> _EXERCISE PROMPT_:
Write the data out again, matching every line exactly.

> _SOURCE DATA_:
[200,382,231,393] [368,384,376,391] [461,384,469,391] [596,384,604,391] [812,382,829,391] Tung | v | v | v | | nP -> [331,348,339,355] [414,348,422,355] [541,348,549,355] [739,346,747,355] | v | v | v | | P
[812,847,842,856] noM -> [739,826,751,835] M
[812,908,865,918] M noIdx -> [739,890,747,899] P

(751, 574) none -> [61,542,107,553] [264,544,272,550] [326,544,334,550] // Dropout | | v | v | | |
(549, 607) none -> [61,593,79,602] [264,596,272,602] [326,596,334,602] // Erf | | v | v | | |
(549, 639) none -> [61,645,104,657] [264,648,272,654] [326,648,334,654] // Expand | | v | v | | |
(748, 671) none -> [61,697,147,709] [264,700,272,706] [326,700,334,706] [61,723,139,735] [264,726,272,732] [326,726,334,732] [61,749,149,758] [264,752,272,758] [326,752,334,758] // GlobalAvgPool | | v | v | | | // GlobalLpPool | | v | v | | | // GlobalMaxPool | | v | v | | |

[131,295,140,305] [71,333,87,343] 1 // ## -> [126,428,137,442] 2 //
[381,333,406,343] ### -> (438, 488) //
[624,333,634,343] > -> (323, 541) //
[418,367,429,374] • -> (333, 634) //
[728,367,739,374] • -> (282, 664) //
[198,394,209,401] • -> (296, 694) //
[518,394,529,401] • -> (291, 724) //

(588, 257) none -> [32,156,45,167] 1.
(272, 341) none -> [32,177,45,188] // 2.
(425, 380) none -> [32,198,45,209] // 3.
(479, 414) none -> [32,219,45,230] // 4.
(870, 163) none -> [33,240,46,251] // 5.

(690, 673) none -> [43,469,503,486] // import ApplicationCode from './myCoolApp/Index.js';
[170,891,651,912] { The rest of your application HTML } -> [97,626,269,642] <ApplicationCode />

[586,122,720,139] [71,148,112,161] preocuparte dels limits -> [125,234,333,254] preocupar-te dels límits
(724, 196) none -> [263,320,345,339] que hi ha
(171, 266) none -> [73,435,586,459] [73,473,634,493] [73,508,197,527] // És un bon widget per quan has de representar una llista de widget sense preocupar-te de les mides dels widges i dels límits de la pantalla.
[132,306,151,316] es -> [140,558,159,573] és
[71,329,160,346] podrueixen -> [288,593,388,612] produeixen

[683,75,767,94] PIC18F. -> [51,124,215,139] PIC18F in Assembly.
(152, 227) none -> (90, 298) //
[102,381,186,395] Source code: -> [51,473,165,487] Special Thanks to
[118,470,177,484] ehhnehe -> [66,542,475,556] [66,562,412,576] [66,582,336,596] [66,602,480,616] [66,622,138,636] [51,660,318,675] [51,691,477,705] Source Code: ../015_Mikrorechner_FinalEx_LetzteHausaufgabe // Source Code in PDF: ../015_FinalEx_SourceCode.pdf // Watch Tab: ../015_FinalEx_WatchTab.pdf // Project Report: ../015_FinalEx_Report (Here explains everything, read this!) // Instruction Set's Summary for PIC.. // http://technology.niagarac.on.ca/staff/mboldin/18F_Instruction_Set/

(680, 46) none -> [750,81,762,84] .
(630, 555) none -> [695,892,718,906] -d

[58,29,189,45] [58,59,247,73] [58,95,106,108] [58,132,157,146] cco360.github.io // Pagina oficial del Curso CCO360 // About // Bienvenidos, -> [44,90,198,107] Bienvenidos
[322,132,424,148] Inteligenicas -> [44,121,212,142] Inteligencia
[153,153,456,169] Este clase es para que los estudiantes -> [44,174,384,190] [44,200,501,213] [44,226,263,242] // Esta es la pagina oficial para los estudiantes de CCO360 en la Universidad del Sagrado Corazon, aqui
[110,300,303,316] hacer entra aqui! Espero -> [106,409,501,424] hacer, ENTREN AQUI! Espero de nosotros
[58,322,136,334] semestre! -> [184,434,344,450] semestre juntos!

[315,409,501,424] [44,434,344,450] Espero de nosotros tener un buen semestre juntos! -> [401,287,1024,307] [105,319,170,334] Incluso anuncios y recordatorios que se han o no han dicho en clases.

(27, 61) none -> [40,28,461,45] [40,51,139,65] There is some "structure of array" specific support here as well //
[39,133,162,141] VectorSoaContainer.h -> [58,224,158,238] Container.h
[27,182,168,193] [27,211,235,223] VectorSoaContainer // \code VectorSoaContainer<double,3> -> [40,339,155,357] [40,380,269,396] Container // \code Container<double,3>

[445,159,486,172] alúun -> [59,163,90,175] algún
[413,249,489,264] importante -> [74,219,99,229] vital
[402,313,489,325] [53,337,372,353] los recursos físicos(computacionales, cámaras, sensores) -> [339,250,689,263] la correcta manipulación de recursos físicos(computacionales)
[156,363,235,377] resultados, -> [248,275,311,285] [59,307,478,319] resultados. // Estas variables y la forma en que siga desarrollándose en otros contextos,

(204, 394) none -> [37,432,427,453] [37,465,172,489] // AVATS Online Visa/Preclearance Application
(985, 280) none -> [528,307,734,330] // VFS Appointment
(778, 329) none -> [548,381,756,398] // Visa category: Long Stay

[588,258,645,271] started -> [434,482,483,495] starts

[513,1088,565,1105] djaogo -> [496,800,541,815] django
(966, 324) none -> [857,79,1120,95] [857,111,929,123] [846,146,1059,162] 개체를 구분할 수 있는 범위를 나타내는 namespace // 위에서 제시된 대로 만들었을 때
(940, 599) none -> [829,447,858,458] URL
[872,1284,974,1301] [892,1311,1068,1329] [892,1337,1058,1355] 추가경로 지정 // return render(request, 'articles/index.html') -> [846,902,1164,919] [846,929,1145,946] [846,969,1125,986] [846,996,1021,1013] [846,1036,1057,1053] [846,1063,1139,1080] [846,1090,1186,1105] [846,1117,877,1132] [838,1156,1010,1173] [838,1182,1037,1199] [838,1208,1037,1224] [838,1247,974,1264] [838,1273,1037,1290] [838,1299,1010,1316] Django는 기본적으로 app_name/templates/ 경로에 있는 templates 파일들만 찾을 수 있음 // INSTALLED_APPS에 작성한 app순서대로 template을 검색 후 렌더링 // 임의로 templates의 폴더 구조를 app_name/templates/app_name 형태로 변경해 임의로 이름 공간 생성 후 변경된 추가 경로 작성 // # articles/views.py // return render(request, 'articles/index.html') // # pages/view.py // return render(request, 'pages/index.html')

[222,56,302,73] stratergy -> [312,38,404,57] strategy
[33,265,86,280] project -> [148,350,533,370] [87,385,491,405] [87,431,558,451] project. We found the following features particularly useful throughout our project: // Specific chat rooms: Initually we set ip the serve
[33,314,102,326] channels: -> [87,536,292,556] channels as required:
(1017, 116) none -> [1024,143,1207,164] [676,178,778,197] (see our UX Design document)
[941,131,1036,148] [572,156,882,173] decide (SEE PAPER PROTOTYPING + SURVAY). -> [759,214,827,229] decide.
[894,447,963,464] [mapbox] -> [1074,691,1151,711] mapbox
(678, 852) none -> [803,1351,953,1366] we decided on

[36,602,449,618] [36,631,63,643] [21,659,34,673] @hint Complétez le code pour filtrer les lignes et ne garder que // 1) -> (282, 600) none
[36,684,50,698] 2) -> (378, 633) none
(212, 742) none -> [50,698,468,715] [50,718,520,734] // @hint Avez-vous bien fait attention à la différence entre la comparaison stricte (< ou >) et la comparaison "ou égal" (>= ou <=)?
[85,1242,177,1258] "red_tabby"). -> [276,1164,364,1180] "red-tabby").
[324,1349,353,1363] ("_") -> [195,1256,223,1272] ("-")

> _EXERCISE RESULT_:
[200,382,231,393] [368,384,376,391] [461,384,469,391] [596,384,604,391] [812,382,829,391] Tung | v | v | v | | nP -> [331,348,339,355] [414,348,422,355] [541,348,549,355] [739,346,747,355] | v | v | v | | P
[812,847,842,856] noM -> [739,826,751,835] M
[812,908,865,918] M noIdx -> [739,890,747,899] P

(751, 574) none -> [61,542,107,553] [264,544,272,550] [326,544,334,550] // Dropout | | v | v | | |
(549, 607) none -> [61,593,79,602] [264,596,272,602] [326,596,334,602] // Erf | | v | v | | |
(549, 639) none -> [61,645,104,657] [264,648,272,654] [326,648,334,654] // Expand | | v | v | | |
(748, 671) none -> [61,697,147,709] [264,700,272,706] [326,700,334,706] [61,723,139,735] [264,726,272,732] [326,726,334,732] [61,749,149,758] [264,752,272,758] [326,752,334,758] // GlobalAvgPool | | v | v | | | // GlobalLpPool | | v | v | | | // GlobalMaxPool | | v | v | | |

[131,295,140,305] [71,333,87,343] 1 // ## -> [126,428,137,442] 2 //
[381,333,406,343] ### -> (438, 488) //
[624,333,634,343] > -> (323, 541) //
[418,367,429,374] • -> (333, 634) //
[728,367,739,374] • -> (282, 664) //
[198,394,209,401] • -> (296, 694) //
[518,394,529,401] • -> (291, 724) //

(588, 257) none -> [32,156,45,167] 1.
(272, 341) none -> [32,177,45,188] // 2.
(425, 380) none -> [32,198,45,209] // 3.
(479, 414) none -> [32,219,45,230] // 4.
(870, 163) none -> [33,240,46,251] // 5.

(690, 673) none -> [43,469,503,486] // import ApplicationCode from './myCoolApp/Index.js';
[170,891,651,912] { The rest of your application HTML } -> [97,626,269,642] <ApplicationCode />

[586,122,720,139] [71,148,112,161] preocuparte dels limits -> [125,234,333,254] preocupar-te dels límits
(724, 196) none -> [263,320,345,339] que hi ha
(171, 266) none -> [73,435,586,459] [73,473,634,493] [73,508,197,527] // És un bon widget per quan has de representar una llista de widget sense preocupar-te de les mides dels widges i dels límits de la pantalla.
[132,306,151,316] es -> [140,558,159,573] és
[71,329,160,346] podrueixen -> [288,593,388,612] produeixen

[683,75,767,94] PIC18F. -> [51,124,215,139] PIC18F in Assembly.
(152, 227) none -> (90, 298) //
[102,381,186,395] Source code: -> [51,473,165,487] Special Thanks to
[118,470,177,484] ehhnehe -> [66,542,475,556] [66,562,412,576] [66,582,336,596] [66,602,480,616] [66,622,138,636] [51,660,318,675] [51,691,477,705] Source Code: ../015_Mikrorechner_FinalEx_LetzteHausaufgabe // Source Code in PDF: ../015_FinalEx_SourceCode.pdf // Watch Tab: ../015_FinalEx_WatchTab.pdf // Project Report: ../015_FinalEx_Report (Here explains everything, read this!) // Instruction Set's Summary for PIC.. // http://technology.niagarac.on.ca/staff/mboldin/18F_Instruction_Set/

(680, 46) none -> [750,81,762,84] .
(630, 555) none -> [695,892,718,906] -d

[58,29,189,45] [58,59,247,73] [58,95,106,108] [58,132,157,146] cco360.github.io // Pagina oficial del Curso CCO360 // About // Bienvenidos, -> [44,90,198,107] Bienvenidos
[322,132,424,148] Inteligenicas -> [44,121,212,142] Inteligencia
[153,153,456,169] Este clase es para que los estudiantes -> [44,174,384,190] [44,200,501,213] [44,226,263,242] // Esta es la pagina oficial para los estudiantes de CCO360 en la Universidad del Sagrado Corazon, aqui
[110,300,303,316] hacer entra aqui! Espero -> [106,409,501,424] hacer, ENTREN AQUI! Espero de nosotros
[58,322,136,334] semestre! -> [184,434,344,450] semestre juntos!

[315,409,501,424] [44,434,344,450] Espero de nosotros tener un buen semestre juntos! -> [401,287,1024,307] [105,319,170,334] Incluso anuncios y recordatorios que se han o no han dicho en clases.

(27, 61) none -> [40,28,461,45] [40,51,139,65] There is some "structure of array" specific support here as well //
[39,133,162,141] VectorSoaContainer.h -> [58,224,158,238] Container.h
[27,182,168,193] [27,211,235,223] VectorSoaContainer // \code VectorSoaContainer<double,3> -> [40,339,155,357] [40,380,269,396] Container // \code Container<double,3>

[445,159,486,172] alúun -> [59,163,90,175] algún
[413,249,489,264] importante -> [74,219,99,229] vital
[402,313,489,325] [53,337,372,353] los recursos físicos(computacionales, cámaras, sensores) -> [339,250,689,263] la correcta manipulación de recursos físicos(computacionales)
[156,363,235,377] resultados, -> [248,275,311,285] [59,307,478,319] resultados. // Estas variables y la forma en que siga desarrollándose en otros contextos,

(204, 394) none -> [37,432,427,453] [37,465,172,489] // AVATS Online Visa/Preclearance Application
(985, 280) none -> [528,307,734,330] // VFS Appointment
(778, 329) none -> [548,381,756,398] // Visa category: Long Stay

[588,258,645,271] started -> [434,482,483,495] starts

[513,1088,565,1105] djaogo -> [496,800,541,815] django
(966, 324) none -> [857,79,1120,95] [857,111,929,123] [846,146,1059,162] 개체를 구분할 수 있는 범위를 나타내는 namespace // 위에서 제시된 대로 만들었을 때
(940, 599) none -> [829,447,858,458] URL
[872,1284,974,1301] [892,1311,1068,1329] [892,1337,1058,1355] 추가경로 지정 // return render(request, 'articles/index.html') -> [846,902,1164,919] [846,929,1145,946] [846,969,1125,986] [846,996,1021,1013] [846,1036,1057,1053] [846,1063,1139,1080] [846,1090,1186,1105] [846,1117,877,1132] [838,1156,1010,1173] [838,1182,1037,1199] [838,1208,1037,1224] [838,1247,974,1264] [838,1273,1037,1290] [838,1299,1010,1316] Django는 기본적으로 app_name/templates/ 경로에 있는 templates 파일들만 찾을 수 있음 // INSTALLED_APPS에 작성한 app순서대로 template을 검색 후 렌더링 // 임의로 templates의 폴더 구조를 app_name/templates/app_name 형태로 변경해 임의로 이름 공간 생성 후 변경된 추가 경로 작성 // # articles/views.py // return render(request, 'articles/index.html') // # pages/view.py // return render(request, 'pages/index.html')

[222,56,302,73] stratergy -> [312,38,404,57] strategy
[33,265,86,280] project -> [148,350,533,370] [87,385,491,405] [87,431,558,451] project. We found the following features particularly useful throughout our project: // Specific chat rooms: Initually we set ip the serve
[33,314,102,326] channels: -> [87,536,292,556] channels as required:
(1017, 116) none -> [1024,143,1207,164] [676,178,778,197] (see our UX Design document)
[941,131,1036,148] [572,156,882,173] decide (SEE PAPER PROTOTYPING + SURVAY). -> [759,214,827,229] decide.
[894,447,963,464] [mapbox] -> [1074,691,1151,711] mapbox
(678, 852) none -> [803,1351,953,1366] we decided on

[36,602,449,618] [36,631,63,643] [21,659,34,673] @hint Complétez le code pour filtrer les lignes et ne garder que // 1) -> (282, 600) none
[36,684,50,698] 2) -> (378, 633) none
(212, 742) none -> [50,698,468,715] [50,718,520,734] // @hint Avez-vous bien fait attention à la différence entre la comparaison stricte (< ou >) et la comparaison "ou égal" (>= ou <=)?
[85,1242,177,1258] "red_tabby"). -> [276,1164,364,1180] "red-tabby").
[324,1349,353,1363] ("_") -> [195,1256,223,1272] ("-")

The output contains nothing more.